Can the same be applied to $x^3?$$\;$ $x^3=x^2\cdot x$$\;$  (Neither of which are units.)
If I am totally incorrect, how do I show that $x^2,x^3$ are irreducible in $F[x^2, x^3]$, 
Thanks for the help!
 A: Definition of irreducible element in any ring $R$ is as follows: $p$ is irreducible in $R$ if $$p=ab \implies a\in R^\times\ \text{or}\ b\in R^\times;\quad a,b\in R$$
You are free to think of irreducible elements as those that have exactly two divisors (up to multiplication by unit) - $1$ and themselves.
That means that if you want to prove that $x^2$ is irreducible in $F[x^2,x^3]$, you need to show that it is impossible to write $x^2 = p(x)q(x)$ in $F[x^2,x^3]$, unless $p(x)$ or $q(x)$ is unit. 
If you write $x^2 = x\cdot x$, this is not factorization in $F[x^2,x^3]$, so this tells you nothing of irreducibility in $F[x^2,x^3]$ (at least not directly). In contrast, it is factorization in $F[x]$ and is unique factorization into irreducibles in UFD $F[x]$.
You can proceed by assuming that $x^2 = p(x)q(x)$, where $p(x),q(x)\in F[x^2,x^3]$ and assume that neither is unit.

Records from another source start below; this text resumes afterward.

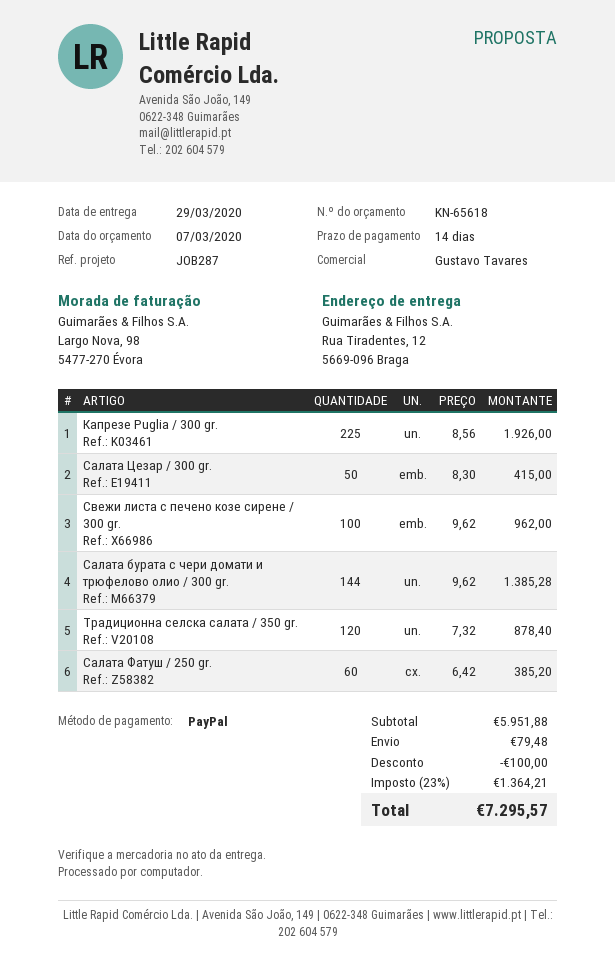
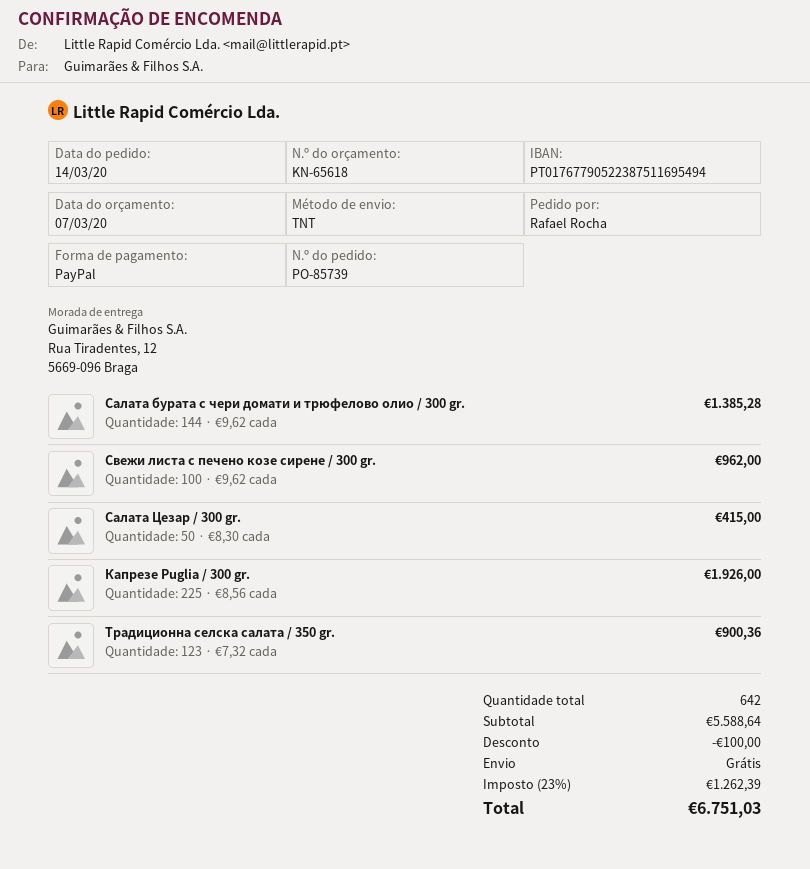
Традиционна селска салата / 350 gr.: 120 x 7.32 = 878.40 -> 123 x 7.32 = 900.36
Салата Фатуш / 250 gr.: 60 x 6.42 = 385.20 -> none
subtotal: 5951.88 -> 5588.64
shipping: 79.48 -> 0.00
tax: 23% = 1364.21 -> 23% = 1262.39
total: 7295.57 -> 6751.03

But that means that $\deg p, \deg q \geq 1$, which implies $\deg p = \deg q = 1$, since $\deg p + \deg q = 2$. But, this is contradiction, since there are no polynomials of degree $1$ in $F[x^2,x^3]$. Similarly for $x^3$.
A: You should rely on unique prime factorization in $F[x]$.
Your factorization $x^3 = x^2 \cdot x$ is of course irrelevant because $x \notin F[x^2,x^3]$. It's like saying $3 = 9\cdot\frac13$ and calling that a factorization in $\mathbb Z \subset \mathbb Q$.
A: Your best friend is the degree. $\deg(fg)=\deg(f)+\deg(g)$.